This is a project just begging for a torsion box type shelf. The span would be no problem and the shelf could be a lot lighter.


----------



## JBrow (Nov 18, 2015)

Carol,

One way to get some extra room behind the dryer is to install a Dryer Box. This box fits inside the wall cavity and gives the flex pipe somewhere to go when the dryer is shoved against the wall. If the back of the dryer sets against an outside 2×4 wall, it is probably not a good idea. But if the dryer backs to an inside wall about 4" less depth would be needed for the dryer.

http://dryerbox.com


----------



## clin (Sep 3, 2015)

1×2 supports boards are plenty. 80 lbs is trivial given you'll catch at least 4 studs allong the back, and some on the sides. Keep in mind a typical upper cabinet is held on 4 screws and loaded with dishes etch is much heavier.

A standard counter top construction will be fine to span the two 30" openings. That's pretty similar to a kitchen counter top over a dishwasher. It will have a bit more tendency to sag because it won't be screwed down at the sides.

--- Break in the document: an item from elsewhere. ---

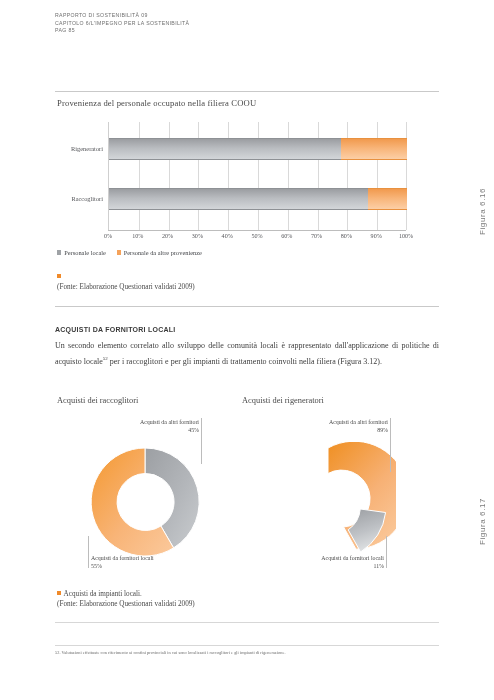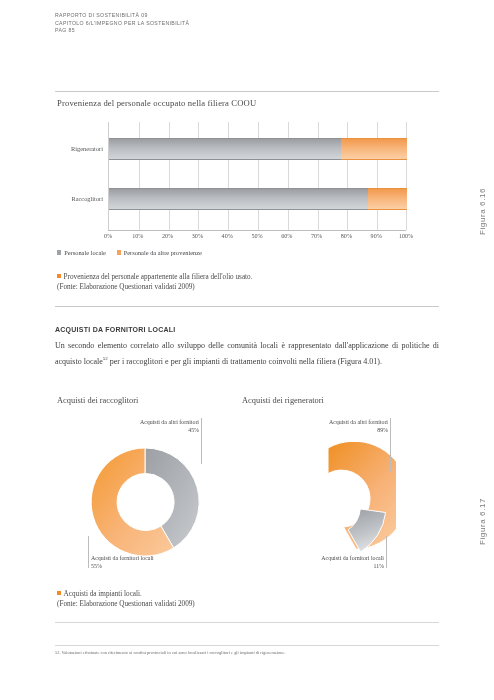"Provenienza del personale appartenente" span { html: <span>Provenienza del personale appartenente alla filiera dell'olio usato.</span> -> none }
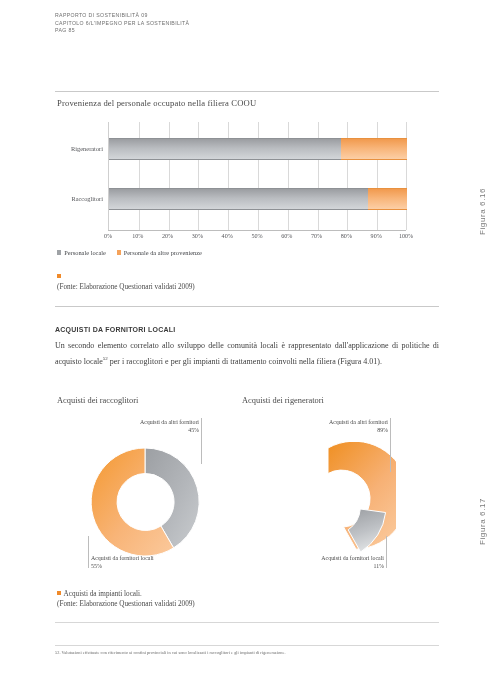"per i raccoglitori e per" span { text: 4.01 -> 3.12 }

My biggest concern is whether you'll catch studs on the sides towards the front. At 28" deep you are only assured of catching one stud. There will be one in the back corners. If the studs were placed relative to that wall, you'll have one ~16" out, but the next is 32" and past the front of the counter top.

You could extend the ledger boards past the front. Or use a much wider ledger board like a 1×4 that would still support out to the front, even though it is only screwed at the back, and at 16".

Of course, if the studs are referenced from another wall, you might get lucky and have one closer to the front edge.


----------



## ceabrm (Dec 29, 2016)

ok, here's the carcass between the washer and dryer. i have a problem screwing it to the wall - there's no stud. since this is a pretty heavy, solid cabinet that will have a counter on top of it, can i just use drywall anchors?

i've already removed the shoe and baseboard behind the cabinet so it's flush against the wall. it's perfectly level front to back and side to side (yay!).
if i had known (*face palm*) there was no stud, i would have made the cabinet less deep, put a long cleat attached to studs, then screwed the cabinet to the cleat. moving it out from the wall isn't an option.

maybe run a cleat on either side? then use pocket screws to connect the cabinet to the cleats? if i choose this route, i've got to pull the washer and dryer out by myself…not my first choice :/


----------



## JoeinGa (Nov 26, 2012)

I'd use an icepick to make 3 holes in the back of that cabinet. 2 high and wide and one about 12" down from the top. Pull cabinet out and use this type anchors where the icepick has marked the wall. Slide cabinet back in and install screws. The weight of the counter top and the anchors will keep that little cabinet from moving. These anchors come in metal or plastic, I prefer the metal. 
.
.


----------



## jerryminer (Jun 15, 2014)

Carol-

Any of the suggestions above will work. I've been building and installing cabinets professionally for about 40 years.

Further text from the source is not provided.